* _Problem_
Word for word, print every entry below.

────────────────────

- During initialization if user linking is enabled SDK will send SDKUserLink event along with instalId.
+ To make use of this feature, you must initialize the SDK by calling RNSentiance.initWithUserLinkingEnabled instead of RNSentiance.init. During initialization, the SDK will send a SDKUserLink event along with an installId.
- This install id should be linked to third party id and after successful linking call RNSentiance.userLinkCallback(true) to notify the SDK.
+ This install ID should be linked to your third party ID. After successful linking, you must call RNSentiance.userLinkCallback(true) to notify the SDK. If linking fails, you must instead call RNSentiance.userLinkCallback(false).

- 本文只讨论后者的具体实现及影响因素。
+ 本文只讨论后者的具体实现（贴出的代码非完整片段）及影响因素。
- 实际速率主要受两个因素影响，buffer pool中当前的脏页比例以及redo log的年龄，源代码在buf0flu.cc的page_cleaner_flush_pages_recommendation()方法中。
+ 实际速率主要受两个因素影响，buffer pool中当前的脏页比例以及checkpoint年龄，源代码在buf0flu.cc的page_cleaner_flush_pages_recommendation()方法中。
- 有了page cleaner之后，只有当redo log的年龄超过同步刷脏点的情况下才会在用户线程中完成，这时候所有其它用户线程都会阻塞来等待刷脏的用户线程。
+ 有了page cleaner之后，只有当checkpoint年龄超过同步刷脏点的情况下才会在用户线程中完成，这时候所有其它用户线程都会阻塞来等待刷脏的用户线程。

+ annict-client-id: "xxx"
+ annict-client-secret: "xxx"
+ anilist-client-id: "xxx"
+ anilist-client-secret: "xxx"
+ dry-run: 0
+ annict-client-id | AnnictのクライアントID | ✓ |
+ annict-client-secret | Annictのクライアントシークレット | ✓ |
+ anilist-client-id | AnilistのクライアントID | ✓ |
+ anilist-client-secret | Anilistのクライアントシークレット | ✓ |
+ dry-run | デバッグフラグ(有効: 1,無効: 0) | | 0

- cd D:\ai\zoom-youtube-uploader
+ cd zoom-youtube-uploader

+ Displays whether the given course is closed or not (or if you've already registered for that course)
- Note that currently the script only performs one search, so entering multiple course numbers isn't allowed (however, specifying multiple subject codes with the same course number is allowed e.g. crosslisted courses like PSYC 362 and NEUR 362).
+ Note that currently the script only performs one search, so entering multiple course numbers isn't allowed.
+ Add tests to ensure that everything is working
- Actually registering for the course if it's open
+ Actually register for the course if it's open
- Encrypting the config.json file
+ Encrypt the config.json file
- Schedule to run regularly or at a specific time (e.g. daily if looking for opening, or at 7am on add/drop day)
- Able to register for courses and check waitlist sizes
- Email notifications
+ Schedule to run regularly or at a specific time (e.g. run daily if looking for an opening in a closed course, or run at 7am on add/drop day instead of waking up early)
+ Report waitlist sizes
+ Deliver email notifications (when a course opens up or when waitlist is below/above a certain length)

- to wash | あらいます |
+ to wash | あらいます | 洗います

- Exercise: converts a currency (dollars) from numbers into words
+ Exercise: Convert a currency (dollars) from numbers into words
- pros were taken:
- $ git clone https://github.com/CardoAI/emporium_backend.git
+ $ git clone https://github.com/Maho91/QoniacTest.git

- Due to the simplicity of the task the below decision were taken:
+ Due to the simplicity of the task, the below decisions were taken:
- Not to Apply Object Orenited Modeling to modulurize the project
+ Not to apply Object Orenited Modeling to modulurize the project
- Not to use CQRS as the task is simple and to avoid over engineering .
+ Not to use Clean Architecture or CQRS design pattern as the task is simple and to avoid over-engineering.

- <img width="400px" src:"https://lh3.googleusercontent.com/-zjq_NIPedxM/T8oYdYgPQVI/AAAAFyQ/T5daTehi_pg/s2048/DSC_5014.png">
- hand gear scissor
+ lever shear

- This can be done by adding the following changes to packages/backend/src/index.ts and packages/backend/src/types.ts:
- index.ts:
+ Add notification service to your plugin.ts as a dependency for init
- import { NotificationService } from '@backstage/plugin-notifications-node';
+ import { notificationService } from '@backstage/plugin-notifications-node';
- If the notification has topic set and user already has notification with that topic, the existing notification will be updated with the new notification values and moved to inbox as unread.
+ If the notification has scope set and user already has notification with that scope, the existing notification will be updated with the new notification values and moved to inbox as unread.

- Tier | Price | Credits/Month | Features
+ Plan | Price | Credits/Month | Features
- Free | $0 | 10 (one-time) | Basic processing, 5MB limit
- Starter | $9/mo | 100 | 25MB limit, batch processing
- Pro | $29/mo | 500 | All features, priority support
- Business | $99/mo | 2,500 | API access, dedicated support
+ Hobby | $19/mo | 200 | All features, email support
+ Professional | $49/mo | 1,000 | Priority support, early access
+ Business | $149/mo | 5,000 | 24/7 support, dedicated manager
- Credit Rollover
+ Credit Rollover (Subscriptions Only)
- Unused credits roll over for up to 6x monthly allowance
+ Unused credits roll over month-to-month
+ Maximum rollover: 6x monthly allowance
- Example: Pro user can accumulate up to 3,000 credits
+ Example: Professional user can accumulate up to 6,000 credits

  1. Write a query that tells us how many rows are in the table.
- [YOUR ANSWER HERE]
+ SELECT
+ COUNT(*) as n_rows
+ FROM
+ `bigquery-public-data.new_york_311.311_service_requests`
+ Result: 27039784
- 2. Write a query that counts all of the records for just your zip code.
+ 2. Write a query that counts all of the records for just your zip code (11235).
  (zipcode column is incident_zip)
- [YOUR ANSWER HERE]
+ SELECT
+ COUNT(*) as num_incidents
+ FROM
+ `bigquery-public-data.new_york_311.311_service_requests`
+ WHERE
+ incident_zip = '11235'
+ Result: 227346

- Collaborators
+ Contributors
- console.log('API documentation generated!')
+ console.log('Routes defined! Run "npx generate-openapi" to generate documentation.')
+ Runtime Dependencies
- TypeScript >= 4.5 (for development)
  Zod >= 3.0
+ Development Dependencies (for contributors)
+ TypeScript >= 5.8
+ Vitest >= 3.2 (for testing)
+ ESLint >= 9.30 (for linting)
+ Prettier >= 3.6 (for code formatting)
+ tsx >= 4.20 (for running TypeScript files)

────────────────────

* _Solution to the problem_
- During initialization if user linking is enabled SDK will send SDKUserLink event along with instalId.
+ To make use of this feature, you must initialize the SDK by calling RNSentiance.initWithUserLinkingEnabled instead of RNSentiance.init. During initialization, the SDK will send a SDKUserLink event along with an installId.
- This install id should be linked to third party id and after successful linking call RNSentiance.userLinkCallback(true) to notify the SDK.
+ This install ID should be linked to your third party ID. After successful linking, you must call RNSentiance.userLinkCallback(true) to notify the SDK. If linking fails, you must instead call RNSentiance.userLinkCallback(false).

- 本文只讨论后者的具体实现及影响因素。
+ 本文只讨论后者的具体实现（贴出的代码非完整片段）及影响因素。
- 实际速率主要受两个因素影响，buffer pool中当前的脏页比例以及redo log的年龄，源代码在buf0flu.cc的page_cleaner_flush_pages_recommendation()方法中。
+ 实际速率主要受两个因素影响，buffer pool中当前的脏页比例以及checkpoint年龄，源代码在buf0flu.cc的page_cleaner_flush_pages_recommendation()方法中。
- 有了page cleaner之后，只有当redo log的年龄超过同步刷脏点的情况下才会在用户线程中完成，这时候所有其它用户线程都会阻塞来等待刷脏的用户线程。
+ 有了page cleaner之后，只有当checkpoint年龄超过同步刷脏点的情况下才会在用户线程中完成，这时候所有其它用户线程都会阻塞来等待刷脏的用户线程。

+ annict-client-id: "xxx"
+ annict-client-secret: "xxx"
+ anilist-client-id: "xxx"
+ anilist-client-secret: "xxx"
+ dry-run: 0
+ annict-client-id | AnnictのクライアントID | ✓ |
+ annict-client-secret | Annictのクライアントシークレット | ✓ |
+ anilist-client-id | AnilistのクライアントID | ✓ |
+ anilist-client-secret | Anilistのクライアントシークレット | ✓ |
+ dry-run | デバッグフラグ(有効: 1,無効: 0) | | 0

- cd D:\ai\zoom-youtube-uploader
+ cd zoom-youtube-uploader

+ Displays whether the given course is closed or not (or if you've already registered for that course)
- Note that currently the script only performs one search, so entering multiple course numbers isn't allowed (however, specifying multiple subject codes with the same course number is allowed e.g. crosslisted courses like PSYC 362 and NEUR 362).
+ Note that currently the script only performs one search, so entering multiple course numbers isn't allowed.
+ Add tests to ensure that everything is working
- Actually registering for the course if it's open
+ Actually register for the course if it's open
- Encrypting the config.json file
+ Encrypt the config.json file
- Schedule to run regularly or at a specific time (e.g. daily if looking for opening, or at 7am on add/drop day)
- Able to register for courses and check waitlist sizes
- Email notifications
+ Schedule to run regularly or at a specific time (e.g. run daily if looking for an opening in a closed course, or run at 7am on add/drop day instead of waking up early)
+ Report waitlist sizes
+ Deliver email notifications (when a course opens up or when waitlist is below/above a certain length)

- to wash | あらいます |
+ to wash | あらいます | 洗います

- Exercise: converts a currency (dollars) from numbers into words
+ Exercise: Convert a currency (dollars) from numbers into words
- pros were taken:
- $ git clone https://github.com/CardoAI/emporium_backend.git
+ $ git clone https://github.com/Maho91/QoniacTest.git

- Due to the simplicity of the task the below decision were taken:
+ Due to the simplicity of the task, the below decisions were taken:
- Not to Apply Object Orenited Modeling to modulurize the project
+ Not to apply Object Orenited Modeling to modulurize the project
- Not to use CQRS as the task is simple and to avoid over engineering .
+ Not to use Clean Architecture or CQRS design pattern as the task is simple and to avoid over-engineering.

- <img width="400px" src:"https://lh3.googleusercontent.com/-zjq_NIPedxM/T8oYdYgPQVI/AAAAFyQ/T5daTehi_pg/s2048/DSC_5014.png">
- hand gear scissor
+ lever shear

- This can be done by adding the following changes to packages/backend/src/index.ts and packages/backend/src/types.ts:
- index.ts:
+ Add notification service to your plugin.ts as a dependency for init
- import { NotificationService } from '@backstage/plugin-notifications-node';
+ import { notificationService } from '@backstage/plugin-notifications-node';
- If the notification has topic set and user already has notification with that topic, the existing notification will be updated with the new notification values and moved to inbox as unread.
+ If the notification has scope set and user already has notification with that scope, the existing notification will be updated with the new notification values and moved to inbox as unread.

- Tier | Price | Credits/Month | Features
+ Plan | Price | Credits/Month | Features
- Free | $0 | 10 (one-time) | Basic processing, 5MB limit
- Starter | $9/mo | 100 | 25MB limit, batch processing
- Pro | $29/mo | 500 | All features, priority support
- Business | $99/mo | 2,500 | API access, dedicated support
+ Hobby | $19/mo | 200 | All features, email support
+ Professional | $49/mo | 1,000 | Priority support, early access
+ Business | $149/mo | 5,000 | 24/7 support, dedicated manager
- Credit Rollover
+ Credit Rollover (Subscriptions Only)
- Unused credits roll over for up to 6x monthly allowance
+ Unused credits roll over month-to-month
+ Maximum rollover: 6x monthly allowance
- Example: Pro user can accumulate up to 3,000 credits
+ Example: Professional user can accumulate up to 6,000 credits

  1. Write a query that tells us how many rows are in the table.
- [YOUR ANSWER HERE]
+ SELECT
+ COUNT(*) as n_rows
+ FROM
+ `bigquery-public-data.new_york_311.311_service_requests`
+ Result: 27039784
- 2. Write a query that counts all of the records for just your zip code.
+ 2. Write a query that counts all of the records for just your zip code (11235).
  (zipcode column is incident_zip)
- [YOUR ANSWER HERE]
+ SELECT
+ COUNT(*) as num_incidents
+ FROM
+ `bigquery-public-data.new_york_311.311_service_requests`
+ WHERE
+ incident_zip = '11235'
+ Result: 227346

- Collaborators
+ Contributors
- console.log('API documentation generated!')
+ console.log('Routes defined! Run "npx generate-openapi" to generate documentation.')
+ Runtime Dependencies
- TypeScript >= 4.5 (for development)
  Zod >= 3.0
+ Development Dependencies (for contributors)
+ TypeScript >= 5.8
+ Vitest >= 3.2 (for testing)
+ ESLint >= 9.30 (for linting)
+ Prettier >= 3.6 (for code formatting)
+ tsx >= 4.20 (for running TypeScript files)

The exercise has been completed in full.